◆ **WHAT TO PRODUCE**
Reproduce precisely the lines of the listing below, starting with the line that contains "Tecmark Latching Air" and stopping after the line that contains "total: 448.12 -> 414.88"; include nothing else.

◆ **INPUT DATA**
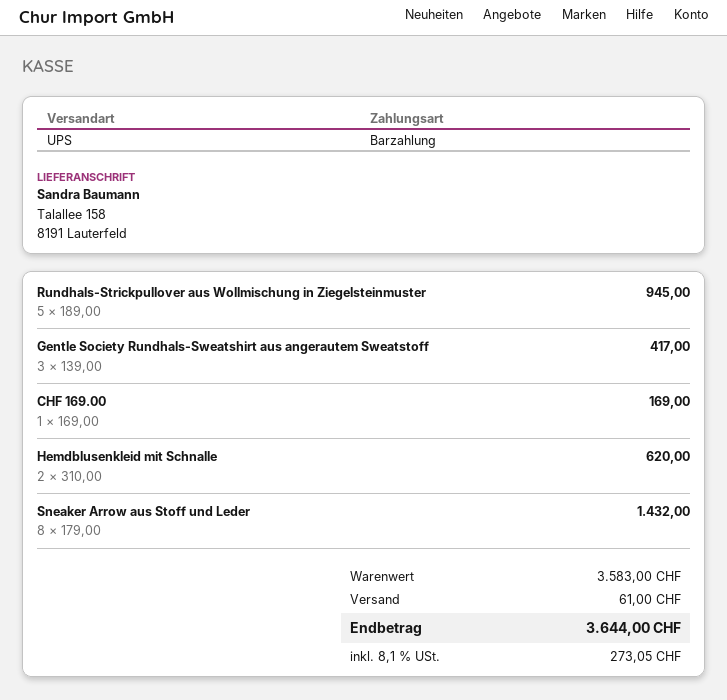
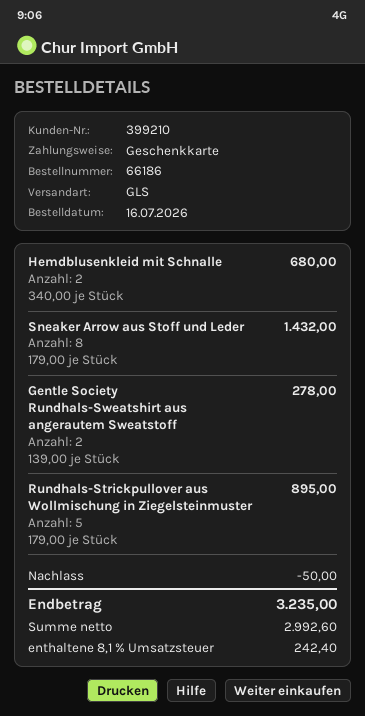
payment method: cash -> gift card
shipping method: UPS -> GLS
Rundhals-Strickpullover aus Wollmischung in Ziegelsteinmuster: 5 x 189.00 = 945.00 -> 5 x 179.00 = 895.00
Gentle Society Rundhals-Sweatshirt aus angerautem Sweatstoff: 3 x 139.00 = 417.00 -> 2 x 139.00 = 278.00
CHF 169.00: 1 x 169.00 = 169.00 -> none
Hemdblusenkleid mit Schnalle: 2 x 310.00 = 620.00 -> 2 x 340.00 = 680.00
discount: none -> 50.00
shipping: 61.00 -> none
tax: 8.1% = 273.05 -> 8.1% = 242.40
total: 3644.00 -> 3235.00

==

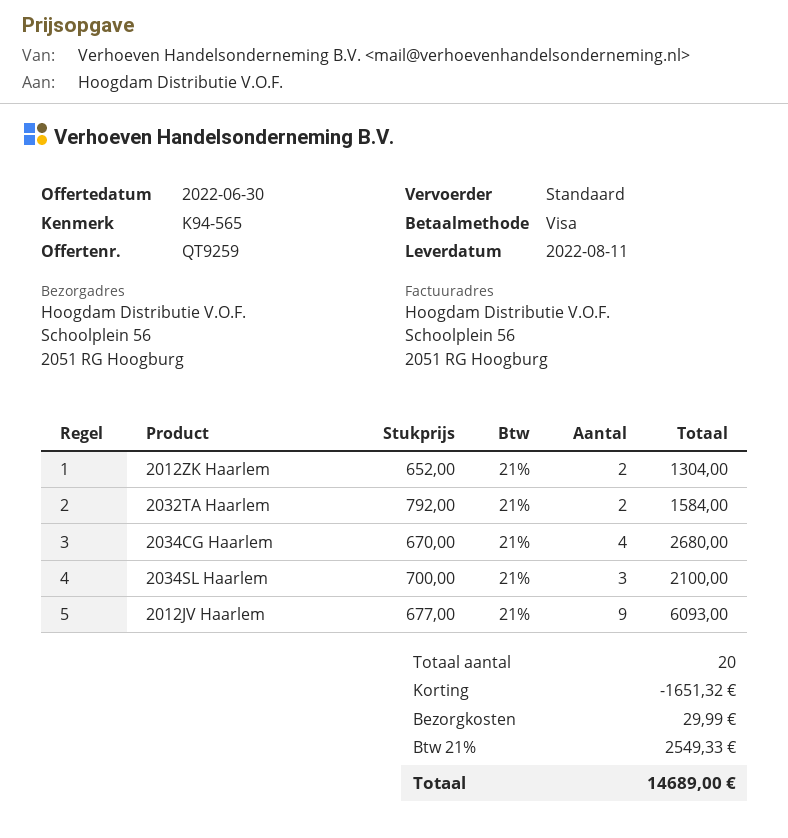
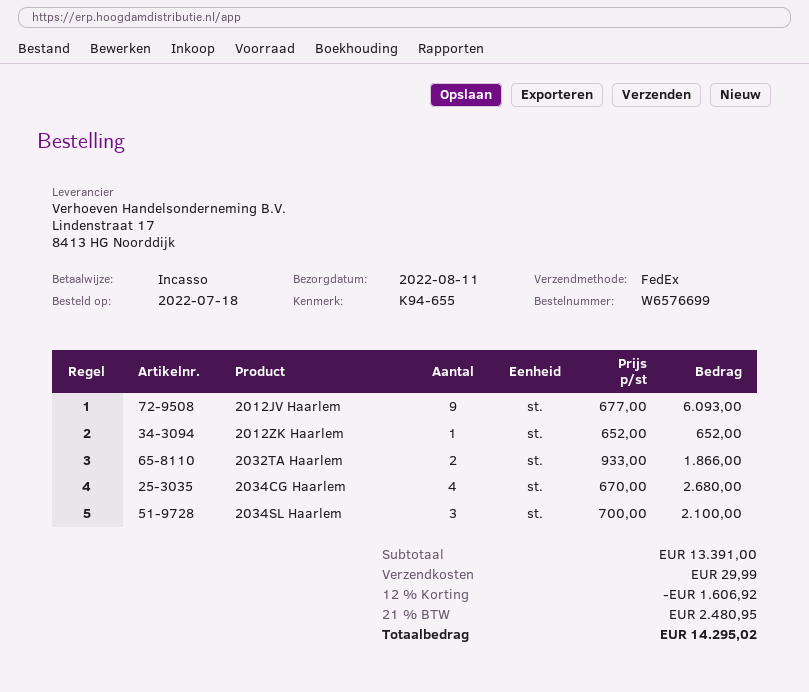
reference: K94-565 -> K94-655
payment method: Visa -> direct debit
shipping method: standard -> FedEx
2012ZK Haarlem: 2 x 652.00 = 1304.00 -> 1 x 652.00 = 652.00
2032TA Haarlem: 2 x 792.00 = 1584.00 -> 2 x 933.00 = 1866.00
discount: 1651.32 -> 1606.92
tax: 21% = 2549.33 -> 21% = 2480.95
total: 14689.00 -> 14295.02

==

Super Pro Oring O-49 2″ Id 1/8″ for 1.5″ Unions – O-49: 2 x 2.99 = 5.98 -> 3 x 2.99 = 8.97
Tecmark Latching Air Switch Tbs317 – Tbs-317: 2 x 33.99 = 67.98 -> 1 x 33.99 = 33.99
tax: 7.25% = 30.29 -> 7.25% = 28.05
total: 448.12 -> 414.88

◆ **RESPONSE TO THE EXERCISE**
Tecmark Latching Air Switch Tbs317 – Tbs-317: 2 x 33.99 = 67.98 -> 1 x 33.99 = 33.99
tax: 7.25% = 30.29 -> 7.25% = 28.05
total: 448.12 -> 414.88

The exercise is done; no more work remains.